## ACTIVITY
All lines from the one with "Alhena: none -> 1 x 161.98 = 161.98" to the end of the listing below are to be transcribed exactly; both end lines are included, and no other lines are.

-- Opening Marker --

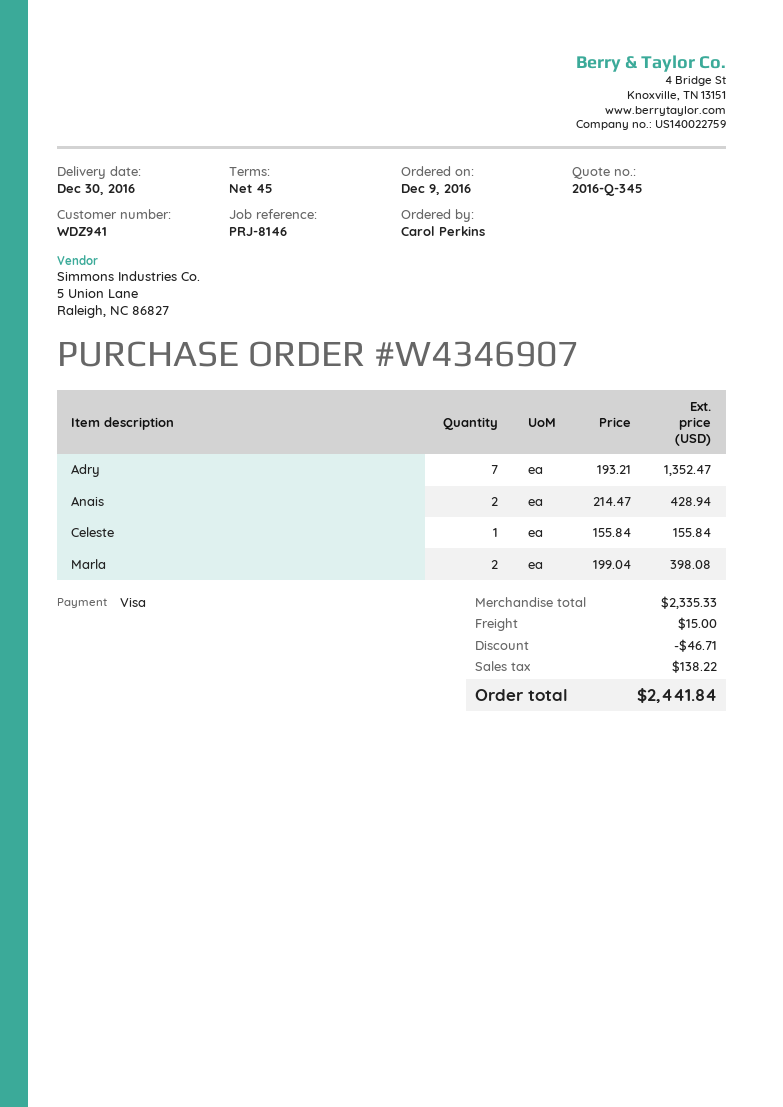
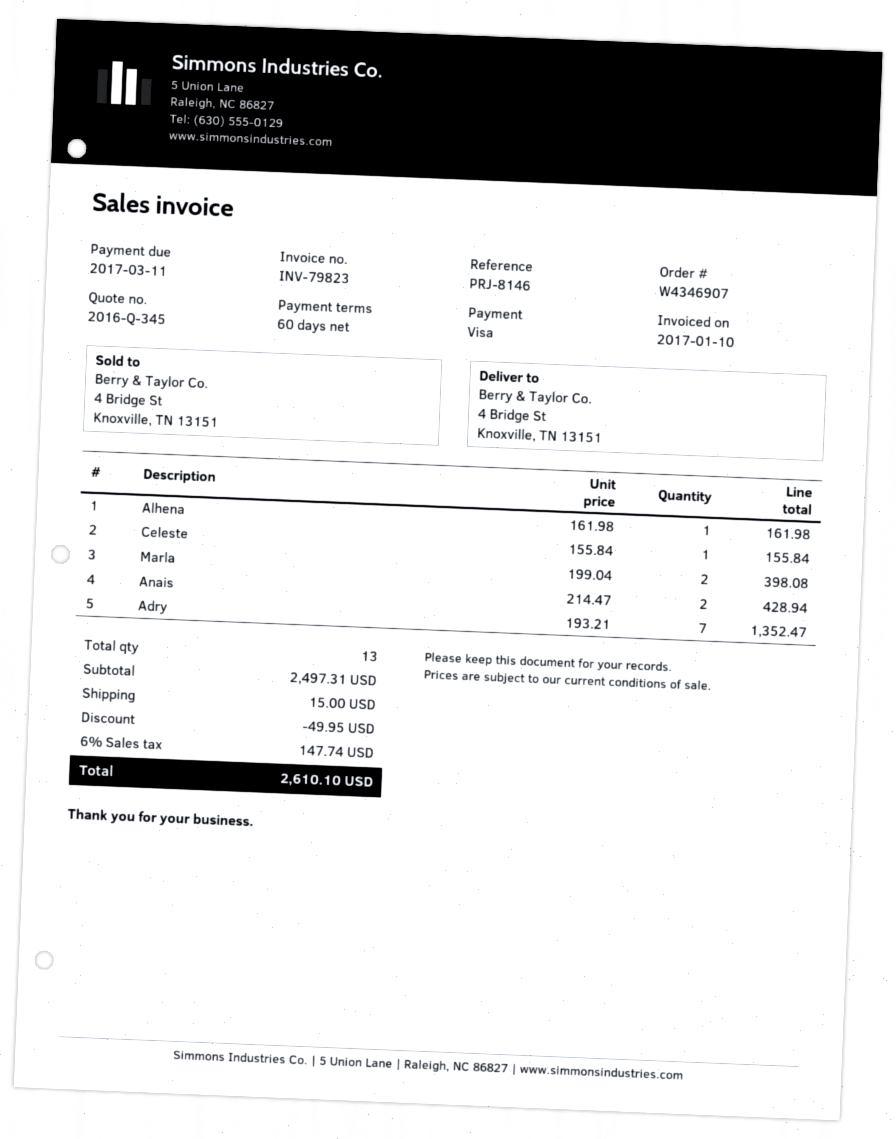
payment terms: 45 days -> 60 days
Alhena: none -> 1 x 161.98 = 161.98
subtotal: 2335.33 -> 2497.31
discount: 46.71 -> 49.95
tax: 138.22 -> 147.74
total: 2441.84 -> 2610.10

-- Closing Marker --

## ANSWER TO THIS TASK
Alhena: none -> 1 x 161.98 = 161.98
subtotal: 2335.33 -> 2497.31
discount: 46.71 -> 49.95
tax: 138.22 -> 147.74
total: 2441.84 -> 2610.10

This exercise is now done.